HBaseContext Usage Example
This example shows how HBaseContext can be used to do a foreachPartition on a RDD
in Scala:
val sc = new SparkContext("local", "test")
val config = new HBaseConfiguration()
...
val hbaseContext = new HBaseContext(sc, config)
rdd.hbaseForeachPartition(hbaseContext, (it, conn) => {
val bufferedMutator = conn.getBufferedMutator(TableName.valueOf("t1"))
it.foreach((putRecord) => {
. val put = new Put(putRecord._1)
. putRecord._2.foreach((putValue) => put.addColumn(putValue._1, putValue._2, putValue._3))
. bufferedMutator.mutate(put)
})
bufferedMutator.flush()
bufferedMutator.close()
})Here is the same example implemented in Java:
JavaSparkContext jsc = new JavaSparkContext(sparkConf);
try {
List<byte[]> list = new ArrayList<>();
list.add(Bytes.toBytes("1"));
...
list.add(Bytes.toBytes("5"));
JavaRDD<byte[]> rdd = jsc.parallelize(list);
Configuration conf = HBaseConfiguration.create();
JavaHBaseContext hbaseContext = new JavaHBaseContext(jsc, conf);
hbaseContext.foreachPartition(rdd,
new VoidFunction<Tuple2<Iterator<byte[]>, Connection>>() {
public void call(Tuple2<Iterator<byte[]>, Connection> t)
throws Exception {
Table table = t._2().getTable(TableName.valueOf(tableName));
BufferedMutator mutator = t._2().getBufferedMutator(TableName.valueOf(tableName));
while (t._1().hasNext()) {
byte[] b = t._1().next();
Result r = table.get(new Get(b));
if (r.getExists()) {
mutator.mutate(new Put(b));
}
}
mutator.flush();
mutator.close();
table.close();
}
});
} finally {
jsc.stop();
}All functionality between Spark and HBase will be supported both in Scala and in Java, with the exception of SparkSQL which will support any language that is supported by Spark. For the remaining of this documentation we will focus on Scala examples.
The examples above illustrate how to do a foreachPartition with a connection. A number of other Spark base functions are supported out of the box:
bulkPut
For massively parallel sending of puts to HBase
bulkDelete
For massively parallel sending of deletes to HBase
bulkGet
For massively parallel sending of gets to HBase to create a new RDD
mapPartition
To do a Spark Map function with a Connection object to allow full
access to HBase
hbaseRDD
To simplify a distributed scan to create a RDD
For examples of all these functionalities, see the hbase-spark integration in the hbase-connectors repository (the hbase-spark connectors live outside hbase core in a related, Apache HBase project maintained, associated repo).
Spark Streaming
Spark Streaming is a micro batching stream processing framework built on top of Spark. HBase and Spark Streaming make great companions in that HBase can help serve the following benefits alongside Spark Streaming.

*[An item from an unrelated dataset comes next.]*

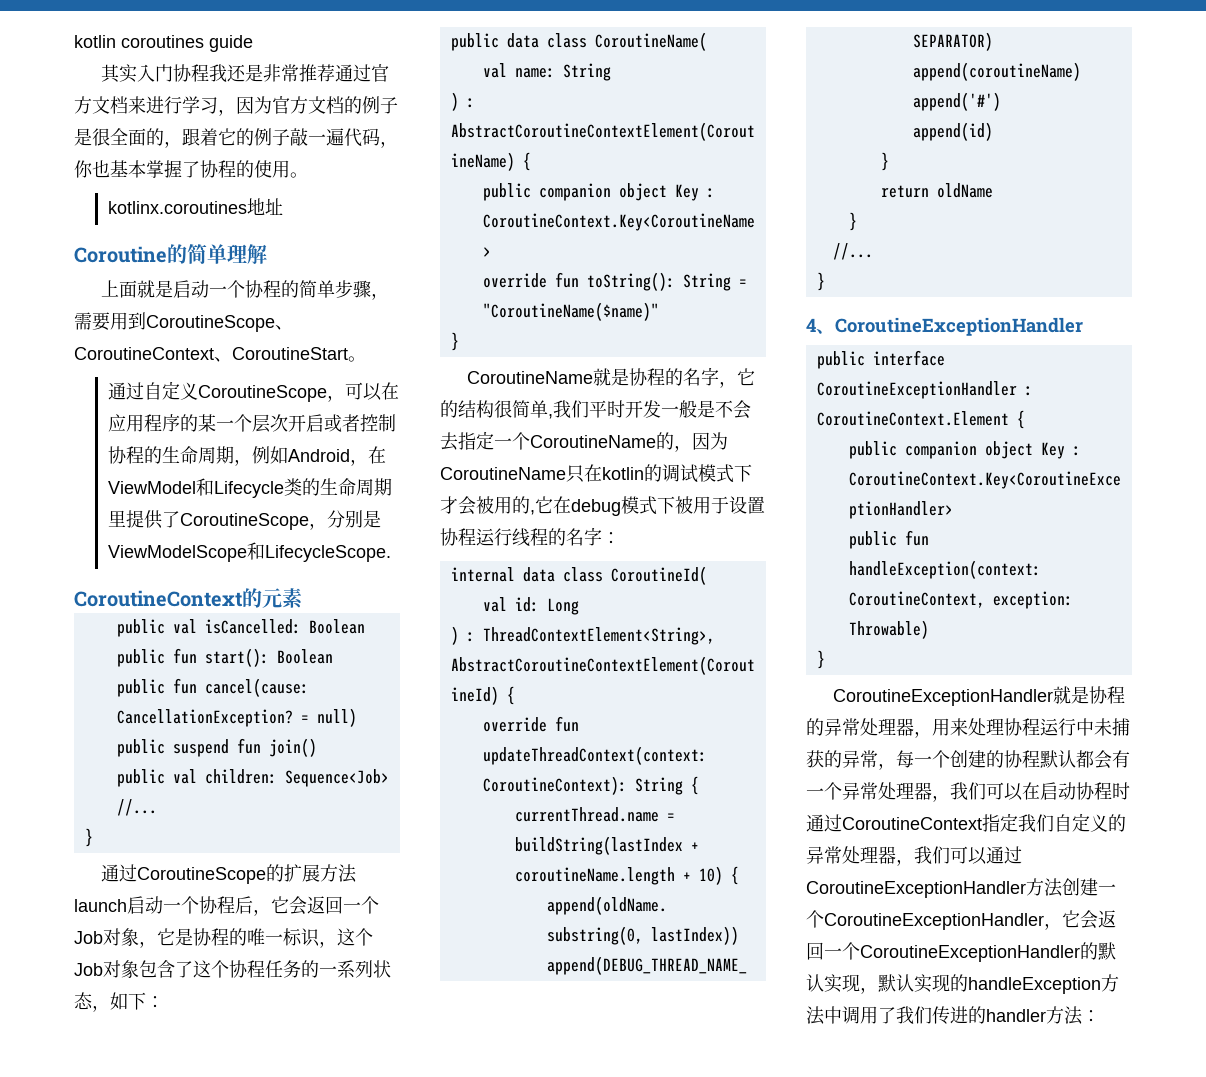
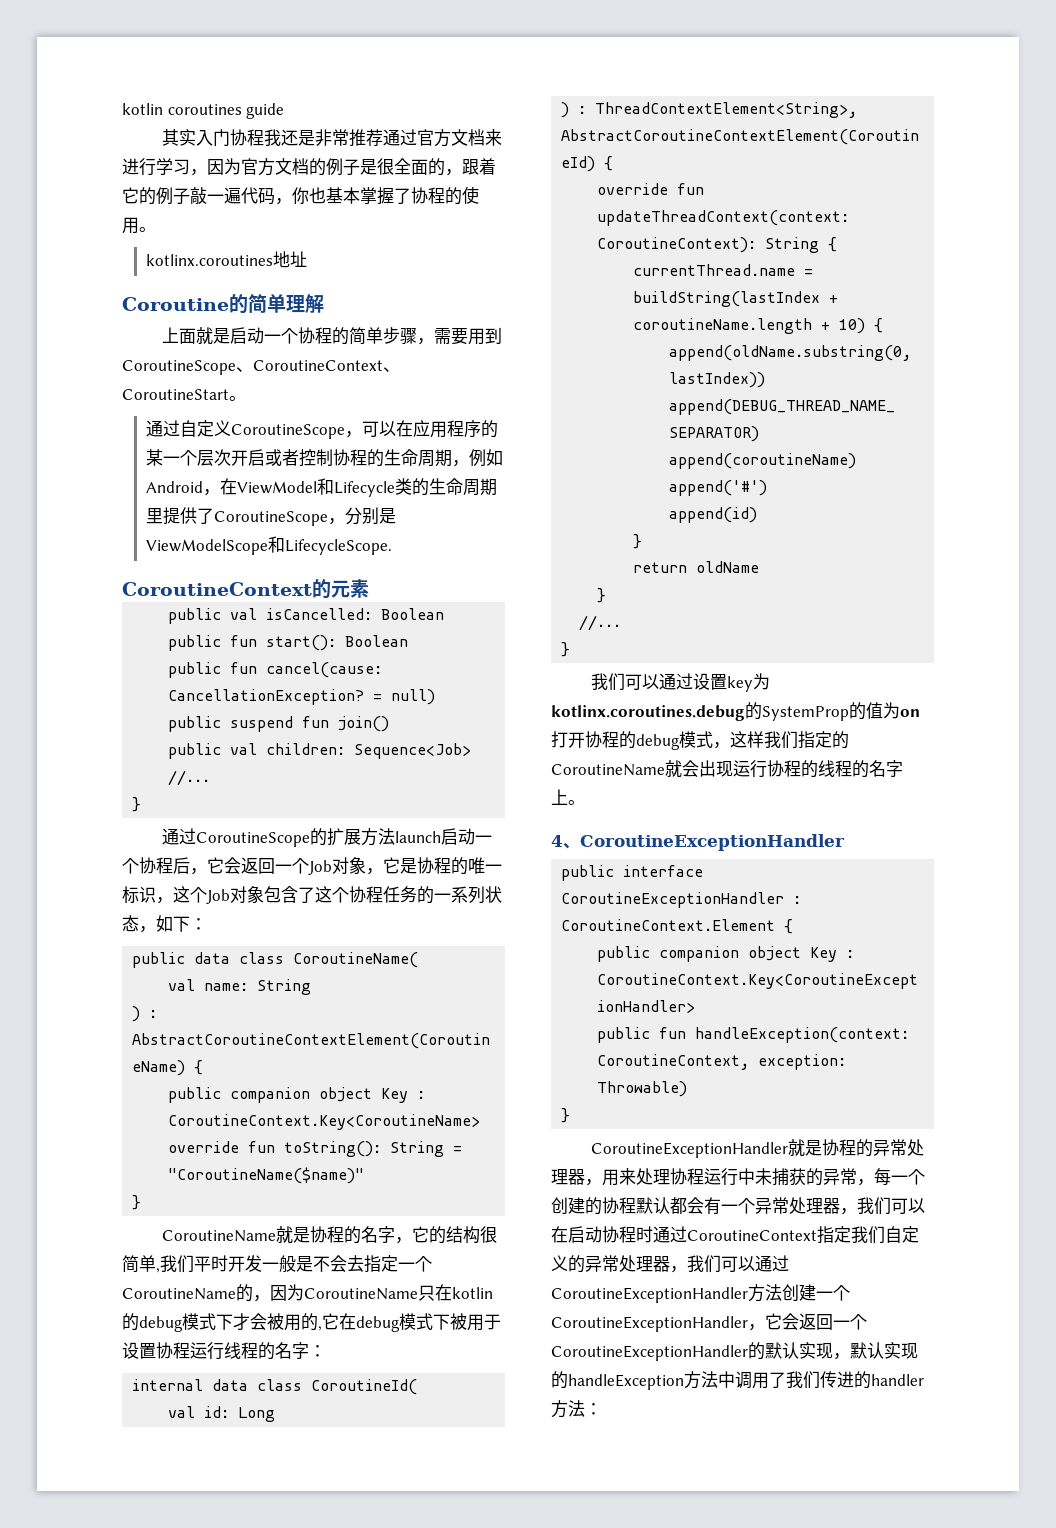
- CoroutineName就是协程的名字，它的结构很简单,我们平时开发一般是不会去指定一个CoroutineName的，因为CoroutineName只在kotlin的调试模式下才会被用的,它在debug模式下被用于设置协程运行线程的名字：
+ CoroutineName就是协程的名字，它的结构很简单,我们平时开发一般是不会去指定一个CoroutineName的，因为CoroutineName只在kotlin的debug模式下才会被用的,它在debug模式下被用于设置协程运行线程的名字：
+ 我们可以通过设置key为kotlinx.coroutines.debug的SystemProp的值为on打开协程的debug模式，这样我们指定的CoroutineName就会出现运行协程的线程的名字上。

- A place to grab reference data or profile data on the fly
- A place to store counts or aggregates in a way that supports Spark Streaming's promise of only once processing.
The hbase-spark integration with Spark Streaming is similar to its normal Spark integration points, in that the following commands are possible straight off a Spark Streaming DStream.
bulkPut
For massively parallel sending of puts to HBase
bulkDelete
For massively parallel sending of deletes to HBase
bulkGet
For massively parallel sending of gets to HBase to create a new RDD
mapPartition
To do a Spark Map function with a Connection object to allow full
access to HBase
hbaseRDD
To simplify a distributed scan to create a RDD
bulkPut Example with DStreams
Below is an example of bulkPut with DStreams. It is very close in feel to the RDD bulk put.

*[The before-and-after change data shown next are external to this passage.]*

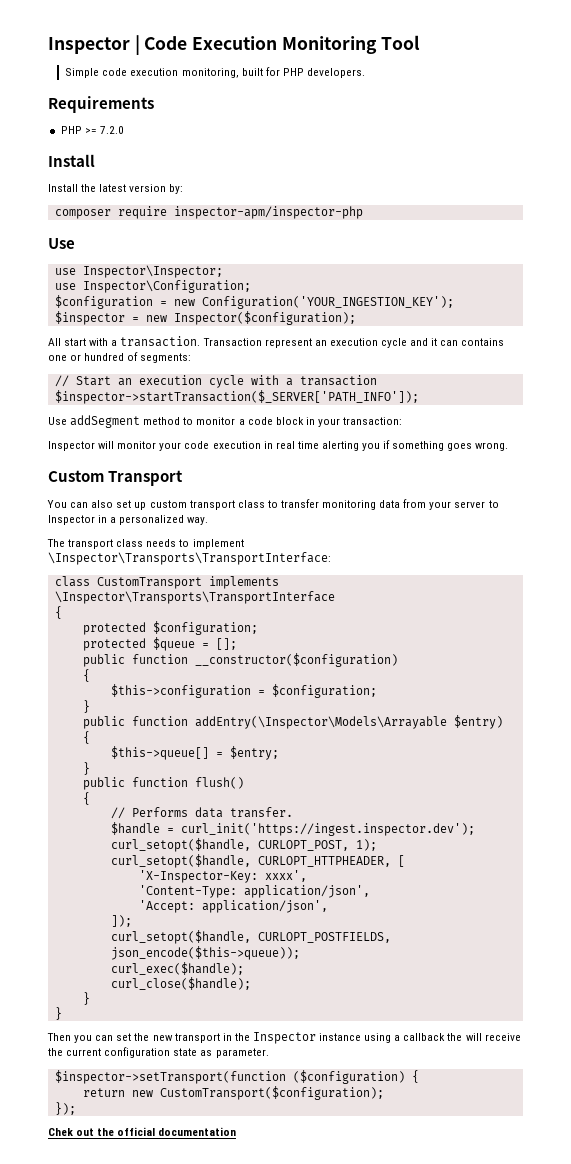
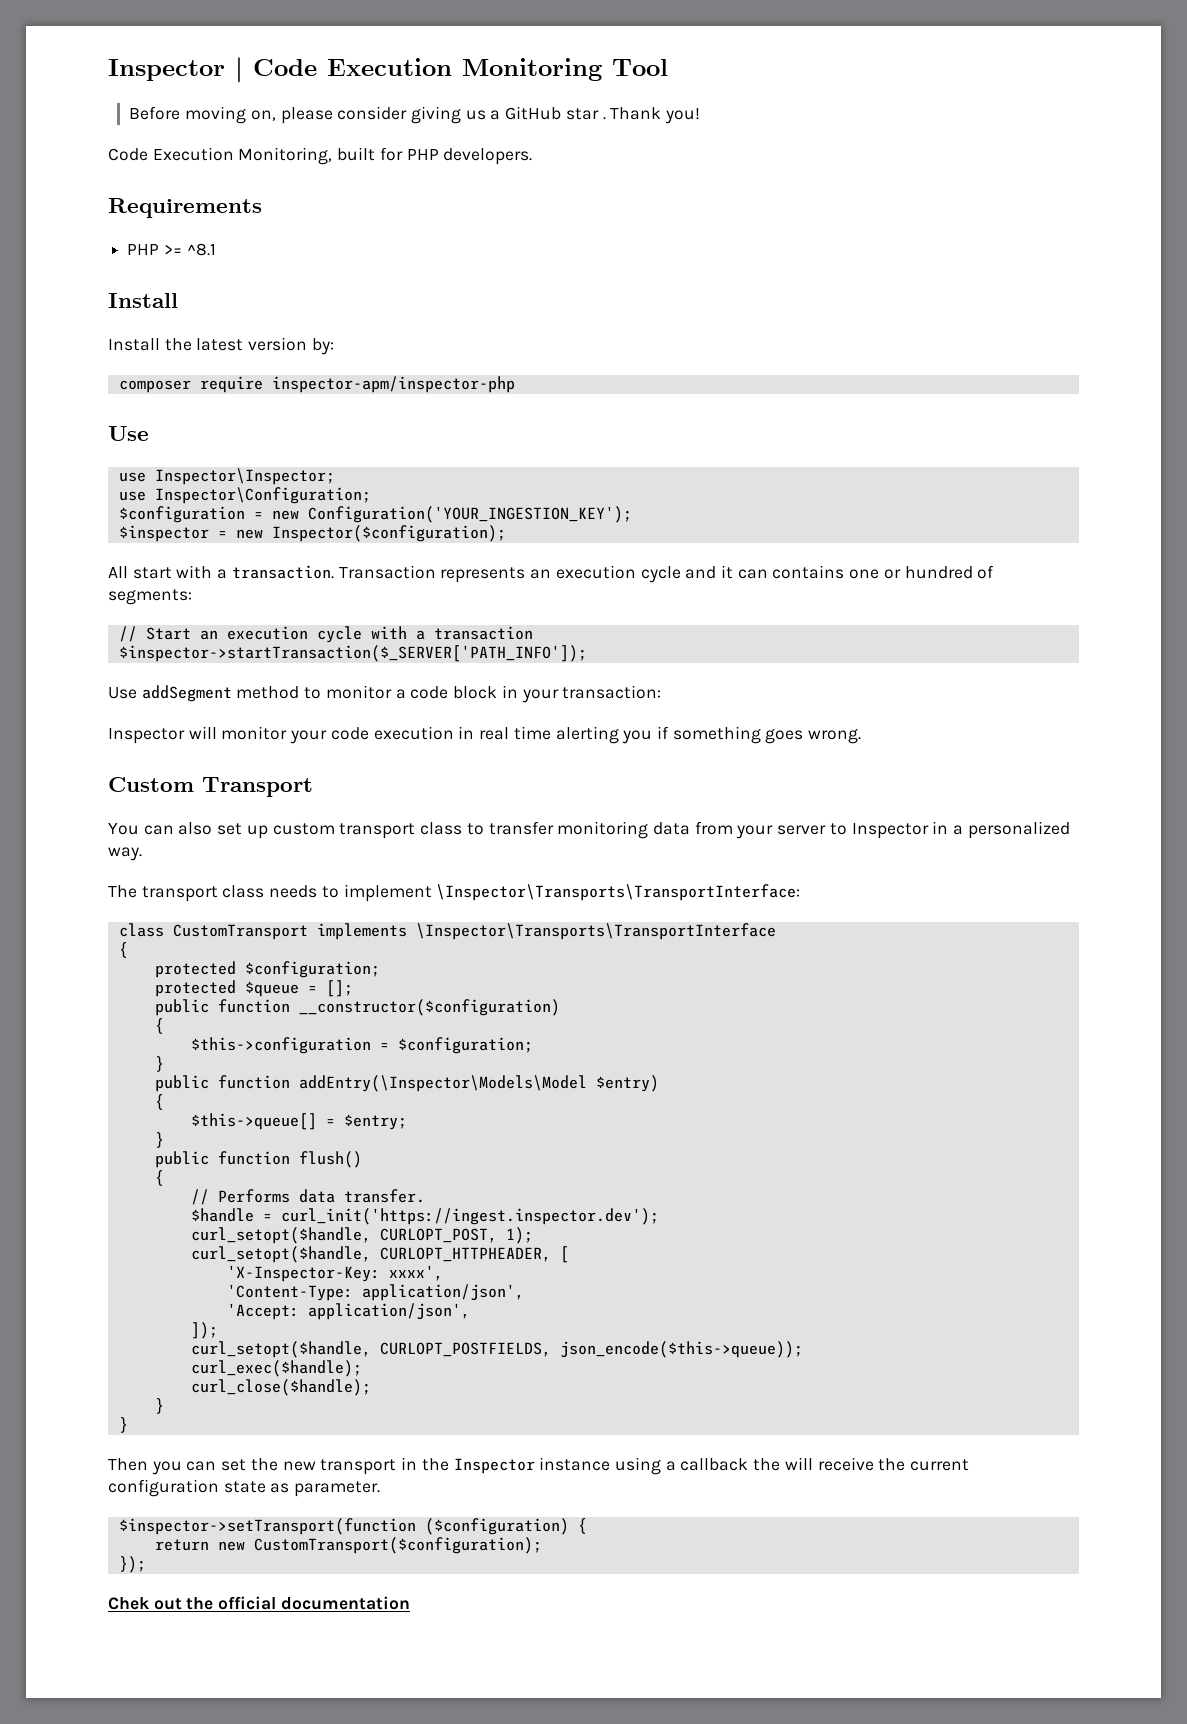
- Simple code execution monitoring, built for PHP developers.
+ Before moving on, please consider giving us a GitHub star . Thank you!
+ Code Execution Monitoring, built for PHP developers.
- PHP >= 7.2.0
+ PHP >= ^8.1
- Transaction represent an execution cycle and it can contains one or hundred of segments:
+ Transaction represents an execution cycle and it can contains one or hundred of segments:
- public function addEntry(\Inspector\Models\Arrayable $entry)
+ public function addEntry(\Inspector\Models\Model $entry)

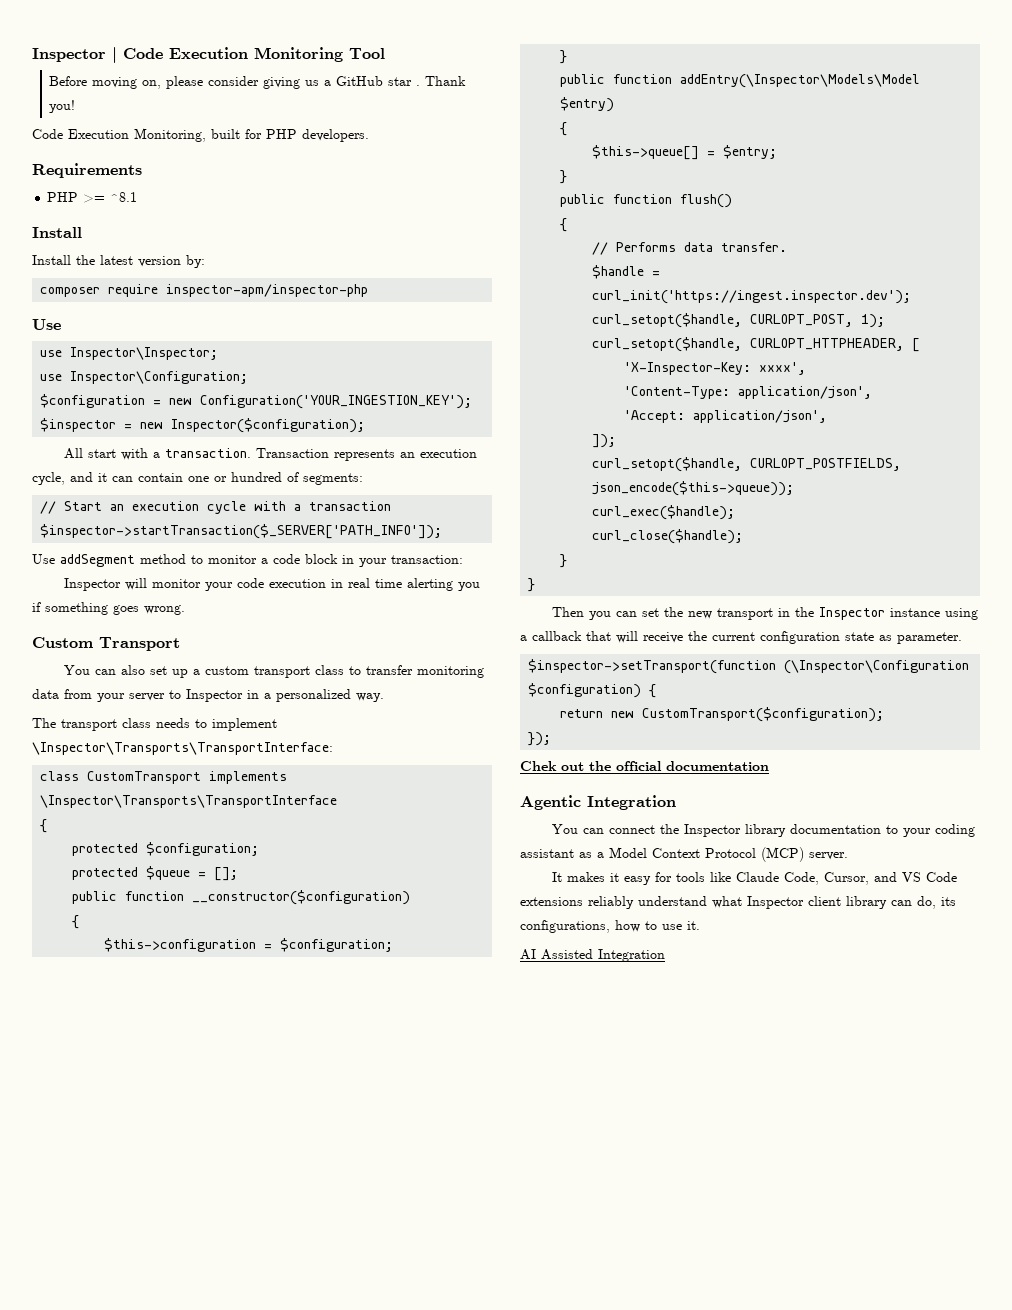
- Transaction represents an execution cycle and it can contains one or hundred of segments:
+ Transaction represents an execution cycle, and it can contain one or hundred of segments:
- You can also set up custom transport class to transfer monitoring data from your server to Inspector in a personalized way.
+ You can also set up a custom transport class to transfer monitoring data from your server to Inspector in a personalized way.
- Then you can set the new transport in the Inspector instance using a callback the will receive the current configuration state as parameter.
+ Then you can set the new transport in the Inspector instance using a callback that will receive the current configuration state as parameter.
- $inspector->setTransport(function ($configuration) {
+ $inspector->setTransport(function (\Inspector\Configuration $configuration) {
+ Agentic Integration
+ You can connect the Inspector library documentation to your coding assistant as a Model Context Protocol (MCP) server.
+ It makes it easy for tools like Claude Code, Cursor, and VS Code extensions reliably understand what Inspector client library can do, its configurations, how to use it.
+ AI Assisted Integration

val sc = new SparkContext("local", "test")
val config = new HBaseConfiguration()
val hbaseContext = new HBaseContext(sc, config)
val ssc = new StreamingContext(sc, Milliseconds(200))
val rdd1 = ...
val rdd2 = ...
val queue = mutable.Queue[RDD[(Array[Byte], Array[(Array[Byte],
Array[Byte], Array[Byte])])]]()
queue += rdd1
queue += rdd2
val dStream = ssc.queueStream(queue)
dStream.hbaseBulkPut(
hbaseContext,
TableName.valueOf(tableName),
(putRecord) => {
val put = new Put(putRecord._1)
putRecord._2.foreach((putValue) => put.addColumn(putValue._1, putValue._2, putValue._3))
put
})There are three inputs to the hbaseBulkPut function.
The hbaseContext that carries the configuration broadcast information link
to the HBase Connections in the executor, the table name of the table we are
putting data into, and a function that will convert a record in the DStream
into an HBase Put object.
Bulk Load
There are two options for bulk loading data into HBase with Spark. There is the basic bulk load functionality that will work for cases where your rows have millions of columns and cases where your columns are not consolidated and partitioned before the map side of the Spark bulk load process.
There is also a thin record bulk load option with Spark. This second option is designed for tables that have less then 10k columns per row. The advantage of this second option is higher throughput and less over-all load on the Spark shuffle operation.
Both implementations work more or less like the MapReduce bulk load process in that a partitioner partitions the rowkeys based on region splits and the row keys are sent to the reducers in order, so that HFiles can be written out directly from the reduce phase.
In Spark terms, the bulk load will be implemented around a Spark
repartitionAndSortWithinPartitions followed by a Spark foreachPartition.
First lets look at an example of using the basic bulk load functionality
Bulk Loading Example
The following example shows bulk loading with Spark.
val sc = new SparkContext("local", "test")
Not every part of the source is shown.